Configuring EVC Security Attributes

Limit on packet transmission between EVC Layer 2 sub-interfaces within a bridge domain

An EVC Layer 2 sub-interface can be disabled from broadcasting received broadcast packets, unknown unicast packets, and unknown multicast packets to other EVC Layer 2 sub-interfaces in the same bridge domain.

Forwarding malicious unknown unicast packets increases device resource consumption. As a result, device performance deteriorates, or a device breaks down. Preventing an EVC Layer 2 sub-interface from broadcasting received packets to other EVC Layer 2 sub-interfaces in the same bridge domain prevents attacks initiated using unknown packets.

This function applies to networks without user changes or networks with static MAC address-based forwarding paths.

Limit on MAC address learning within a bridge domain

If a bridge domain has only one inbound interface and one outbound interface, to save MAC address entries, the MAC address learning function can be disabled in a bridge domain.

This function helps efficiently use the MAC address table space. The network has high security.

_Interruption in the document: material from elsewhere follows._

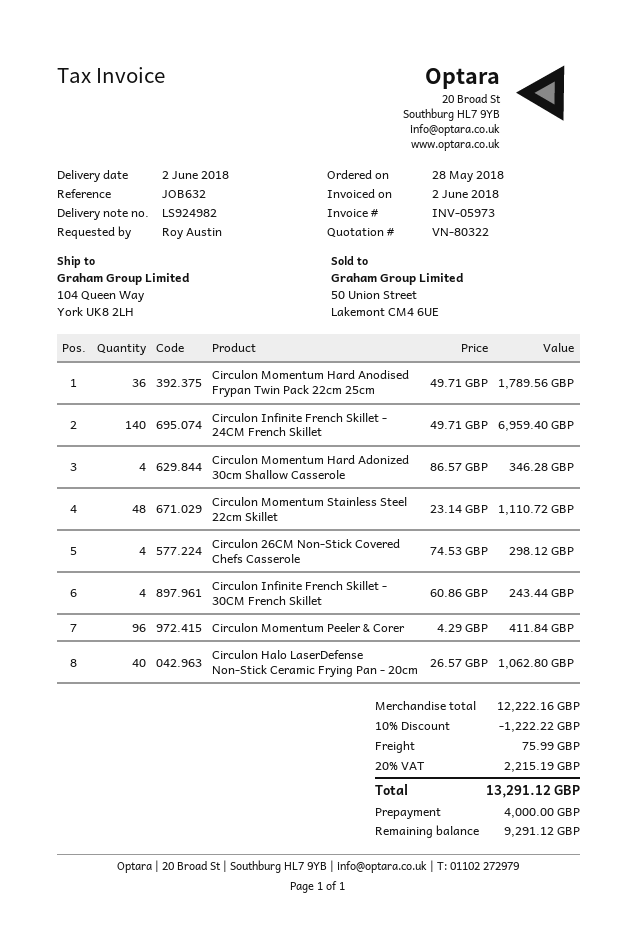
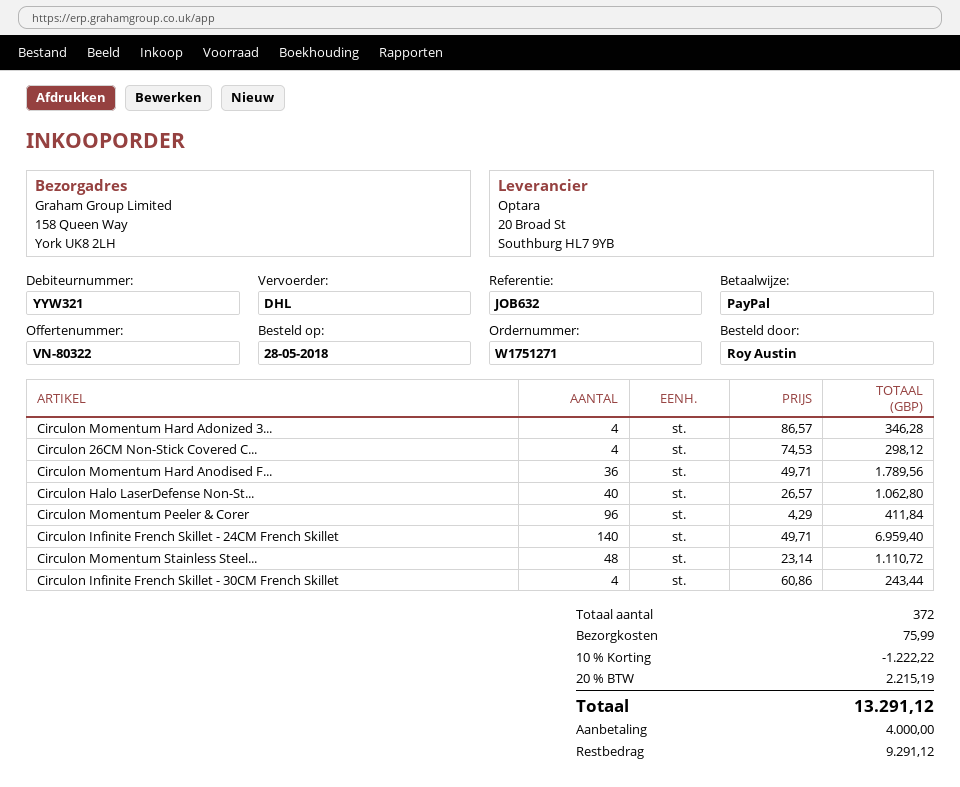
ship to: 104 Queen Way, York UK8 2LH -> 158 Queen Way, York UK8 2LH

This function applies to networks without user changes or networks with static MAC address-based forwarding paths.

If static MAC addresses are used and a great number of users access a switch, information about each user must be configured to establish a forwarding path. This increases the workload of the network administrator. New users cannot access a device that has this function enabled.

Split horizon

A bridge domain is a broadcast domain, in which an EVC Layer 2 sub-interface broadcasts received packets within the domain. To reduce the broadcast volume, EVC Layer 2 sub-interfaces that do not need to communicate can be isolated from one another in the same bridge domain. To meet this requirement, enable split horizon to isolate EVC Layer 2 sub-interfaces from one another in the bridge domain.

Split horizon applies to all Layer 2 networks.